_Exercise brief_
Among the records below, find the line with "color: #14532d ->" and the line with "left: 36px ->". Set down both and every line between, exactly and with no pictures, but nothing else.

_Data listing_
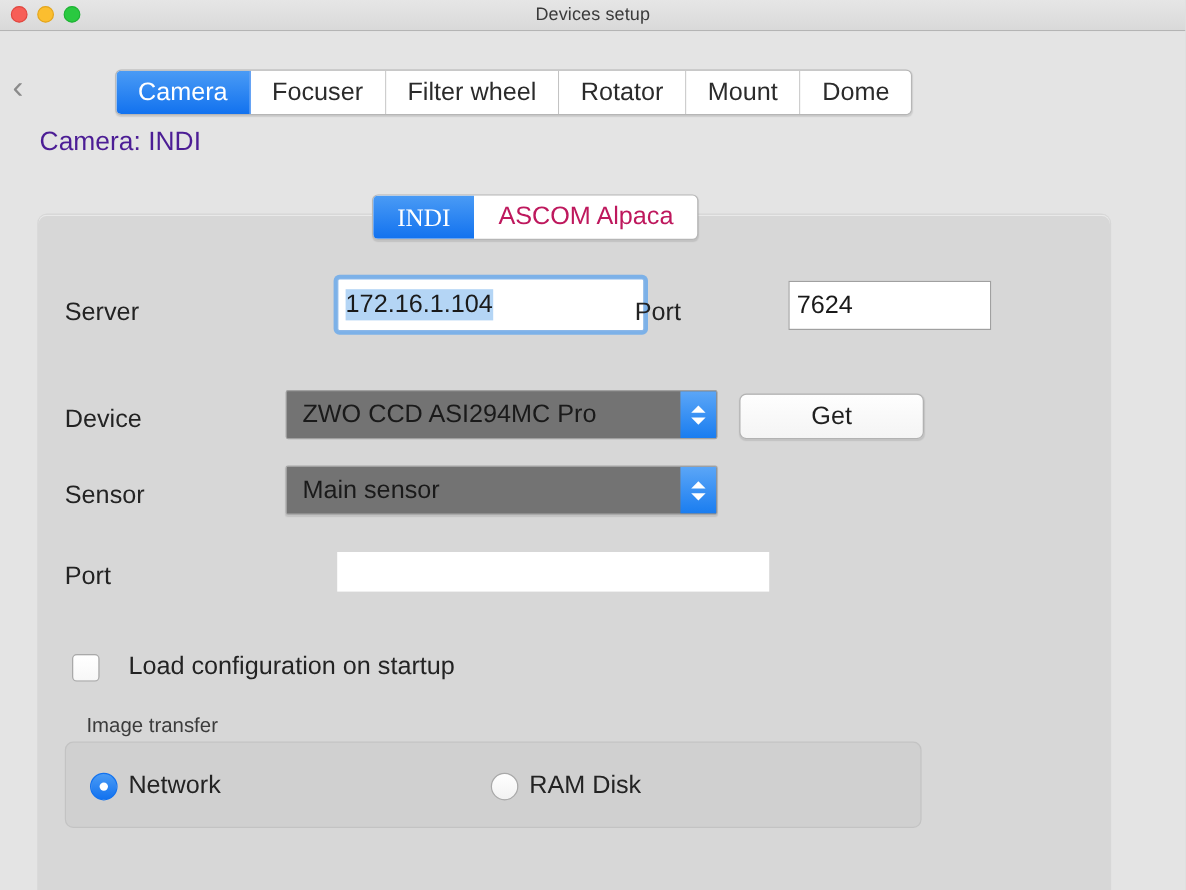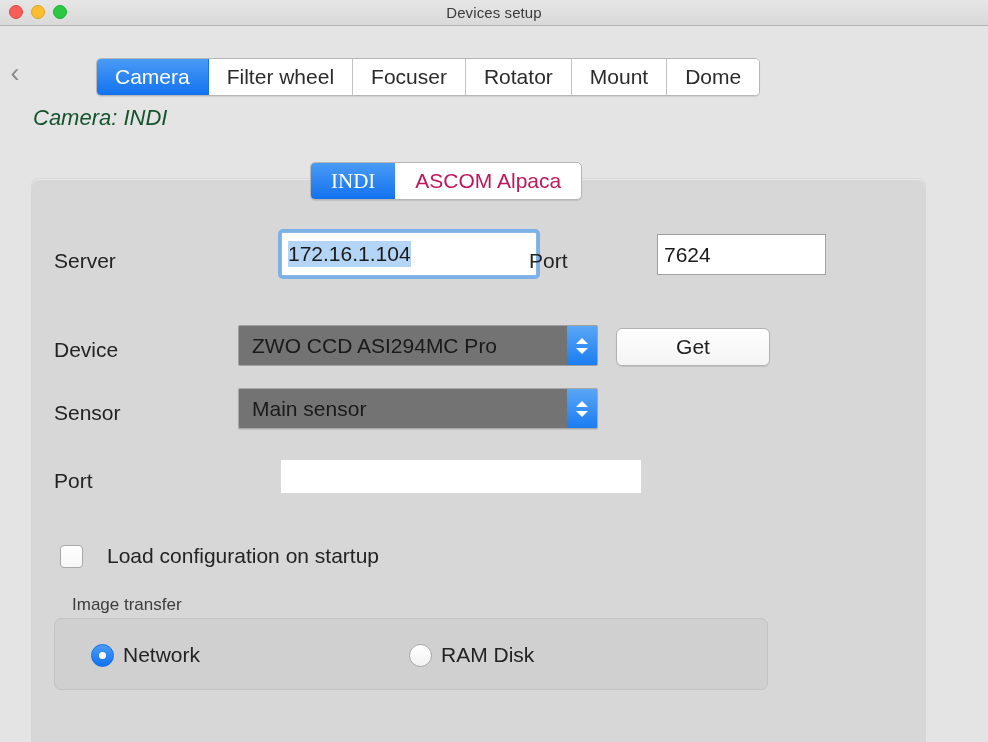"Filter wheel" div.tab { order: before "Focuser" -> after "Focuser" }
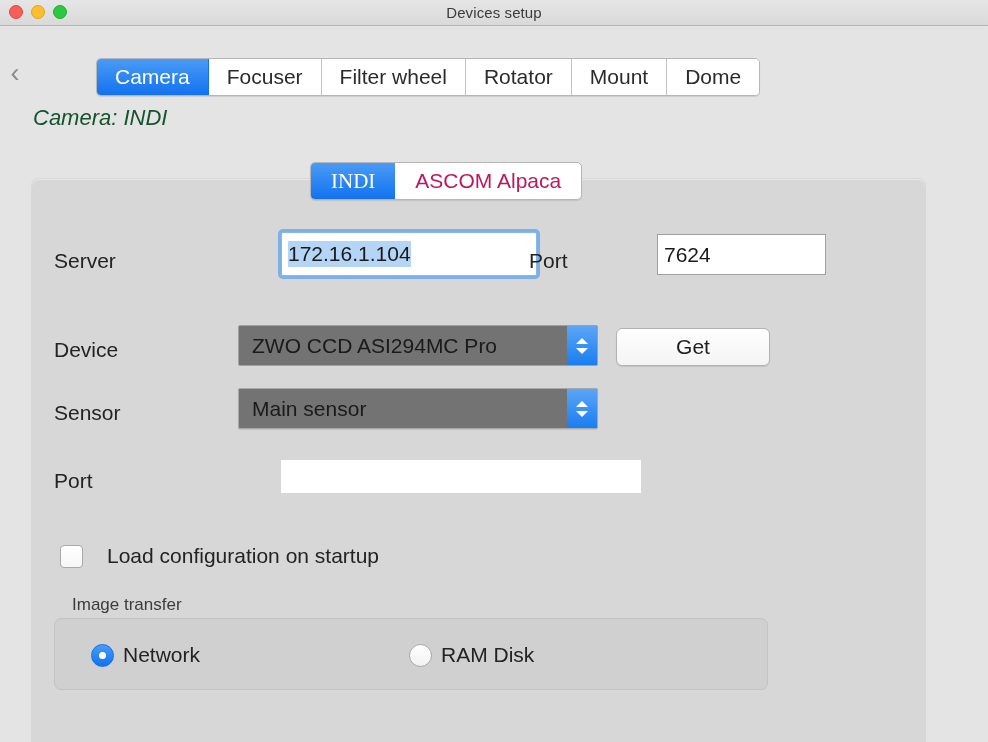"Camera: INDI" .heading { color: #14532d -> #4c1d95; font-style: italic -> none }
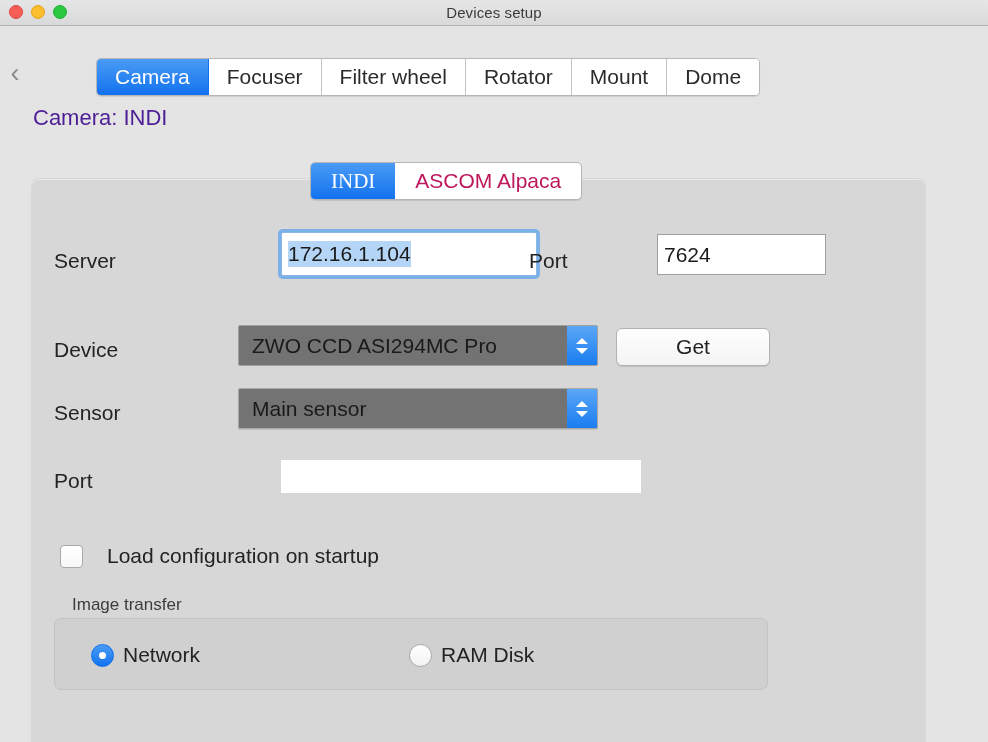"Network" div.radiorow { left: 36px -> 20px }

---

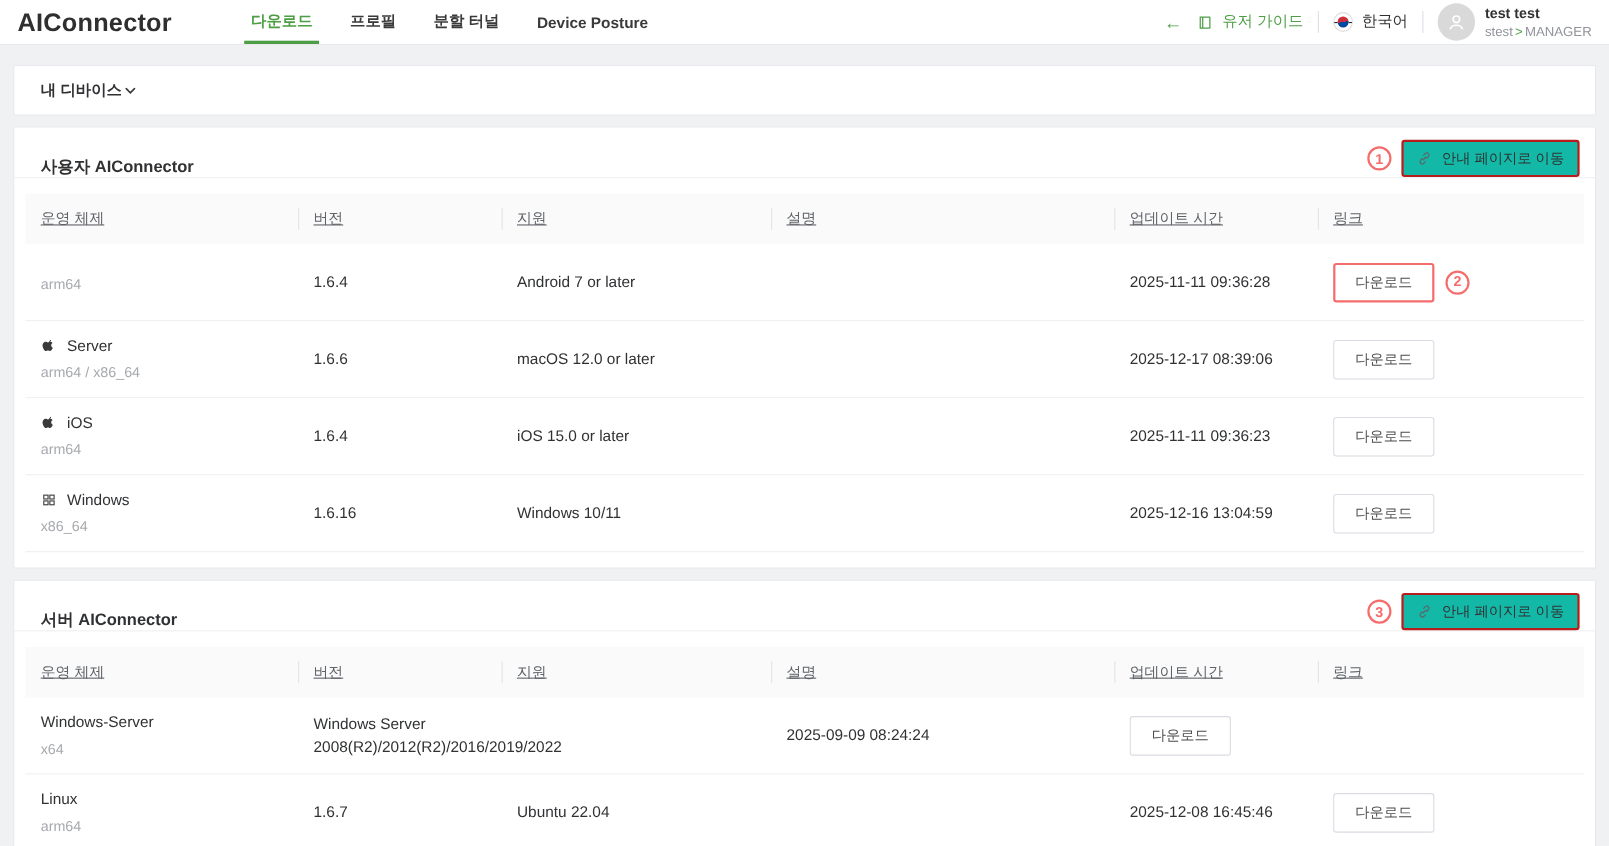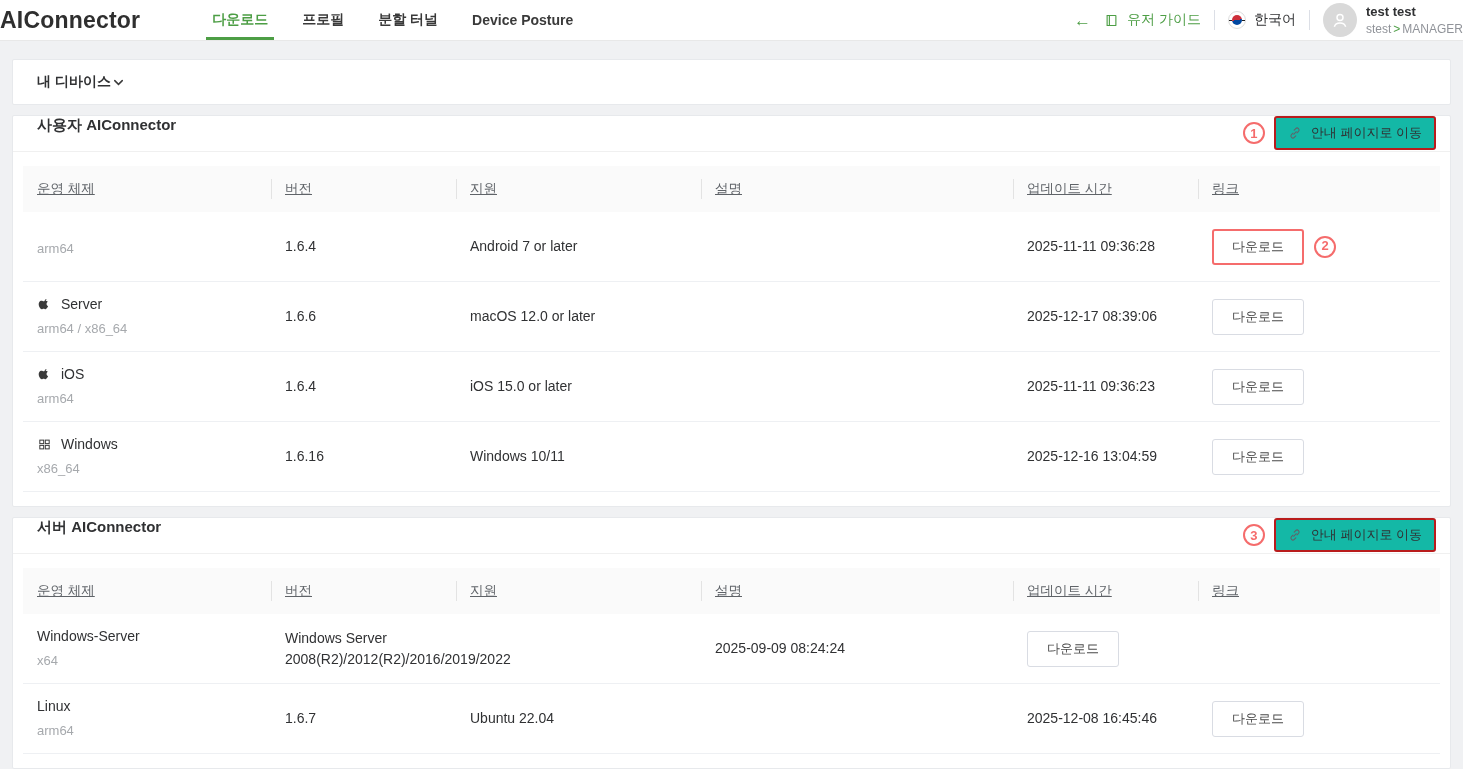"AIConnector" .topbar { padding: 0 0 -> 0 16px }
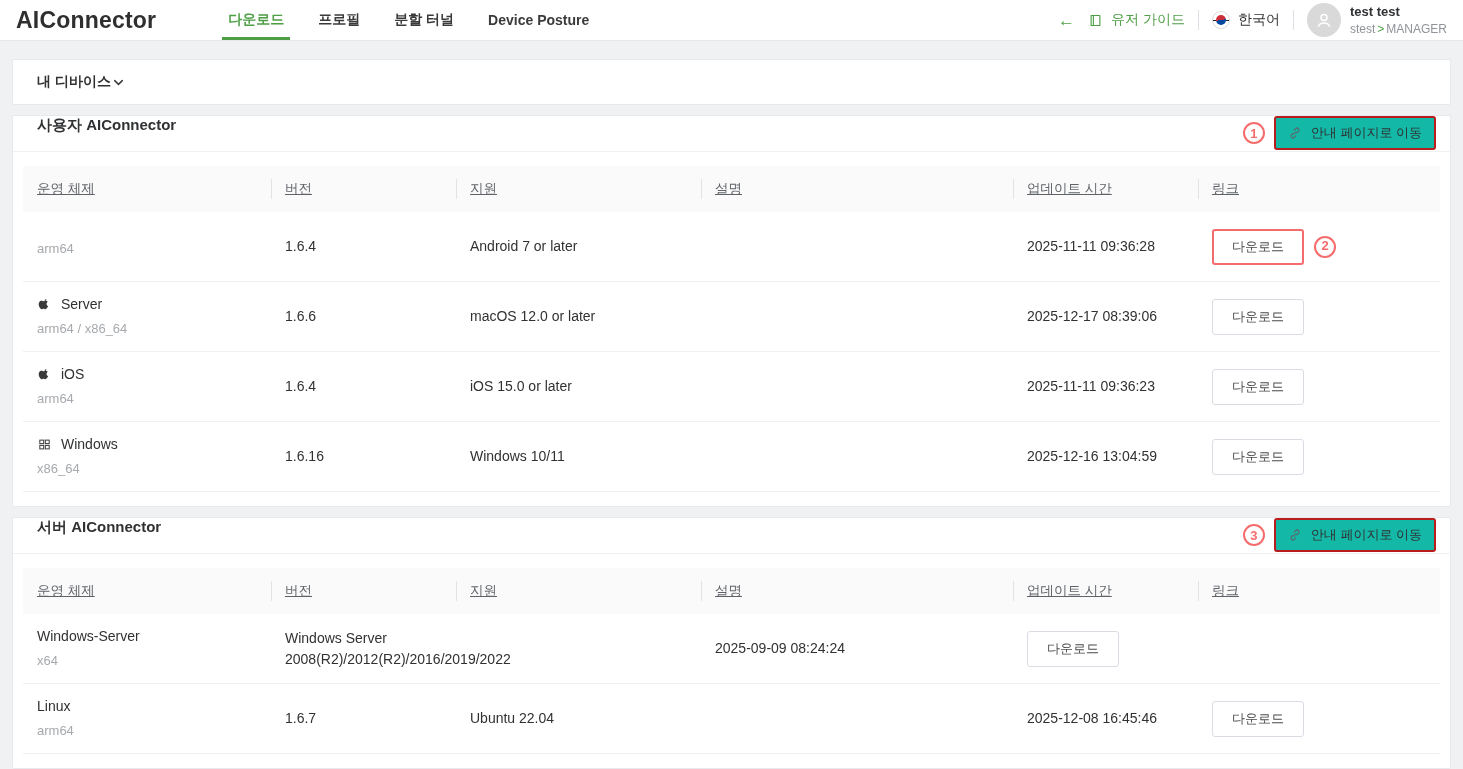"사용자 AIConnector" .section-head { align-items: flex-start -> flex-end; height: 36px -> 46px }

_Solution to this problem_
"Camera: INDI" .heading { color: #14532d -> #4c1d95; font-style: italic -> none }
"Network" div.radiorow { left: 36px -> 20px }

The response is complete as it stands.